● Activity
Leave the pictures out. Return all other data exactly.

● Input data

--

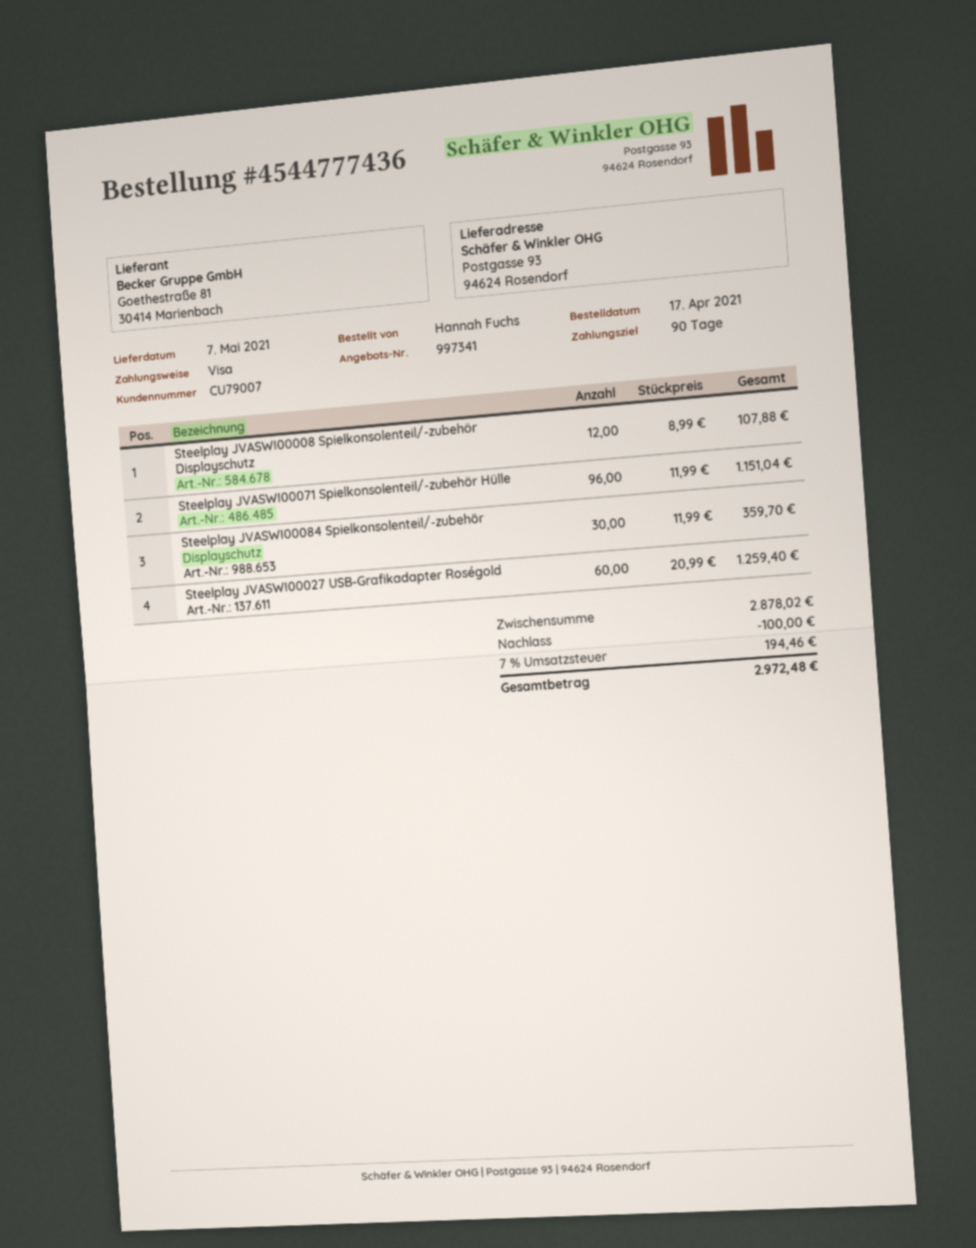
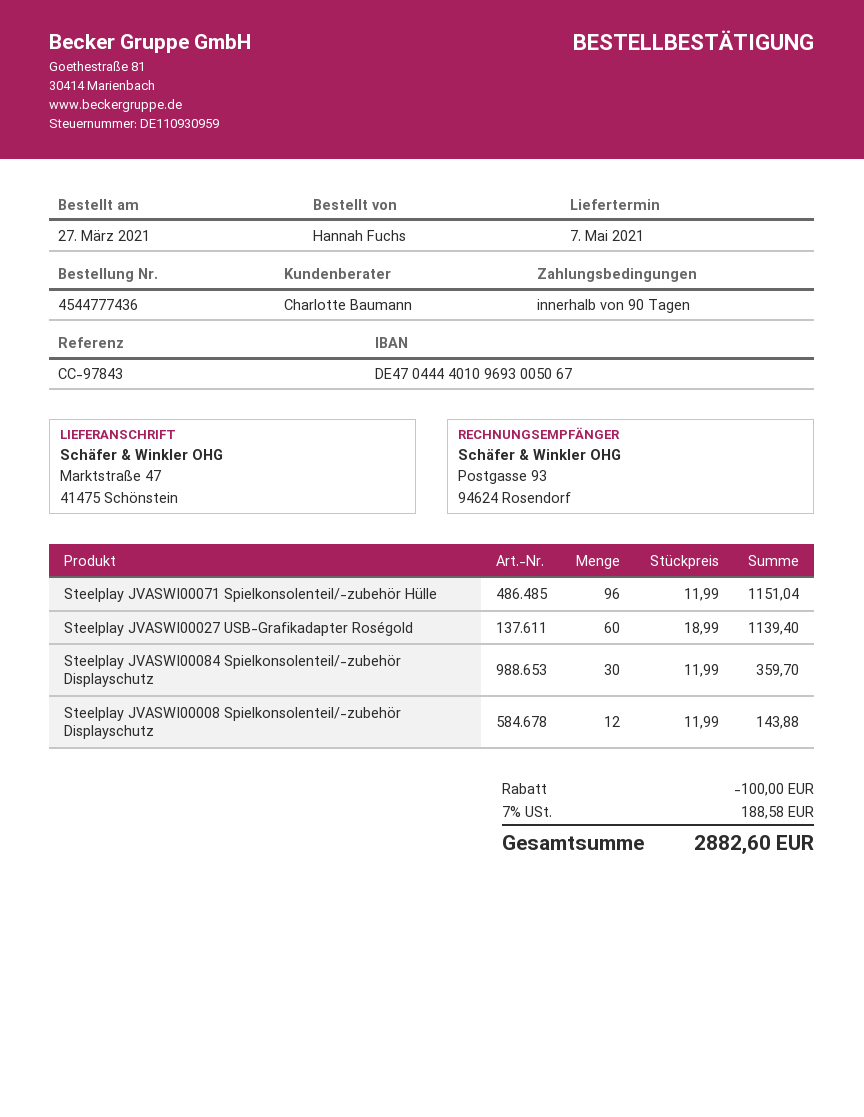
order date: 2021-04-17 -> 2021-03-27
ship to: Postgasse 93, 94624 Rosendorf -> Marktstraße 47, 41475 Schönstein
Steelplay JVASWI00008 Spielkonsolenteil/-zubehör Displayschutz: 12 x 8.99 = 107.88 -> 12 x 11.99 = 143.88
Steelplay JVASWI00027 USB-Grafikadapter Roségold: 60 x 20.99 = 1259.40 -> 60 x 18.99 = 1139.40
tax: 7% = 194.46 -> 7% = 188.58
total: 2972.48 -> 2882.60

--

● Solved exercise
order date: 2021-04-17 -> 2021-03-27
ship to: Postgasse 93, 94624 Rosendorf -> Marktstraße 47, 41475 Schönstein
Steelplay JVASWI00008 Spielkonsolenteil/-zubehör Displayschutz: 12 x 8.99 = 107.88 -> 12 x 11.99 = 143.88
Steelplay JVASWI00027 USB-Grafikadapter Roségold: 60 x 20.99 = 1259.40 -> 60 x 18.99 = 1139.40
tax: 7% = 194.46 -> 7% = 188.58
total: 2972.48 -> 2882.60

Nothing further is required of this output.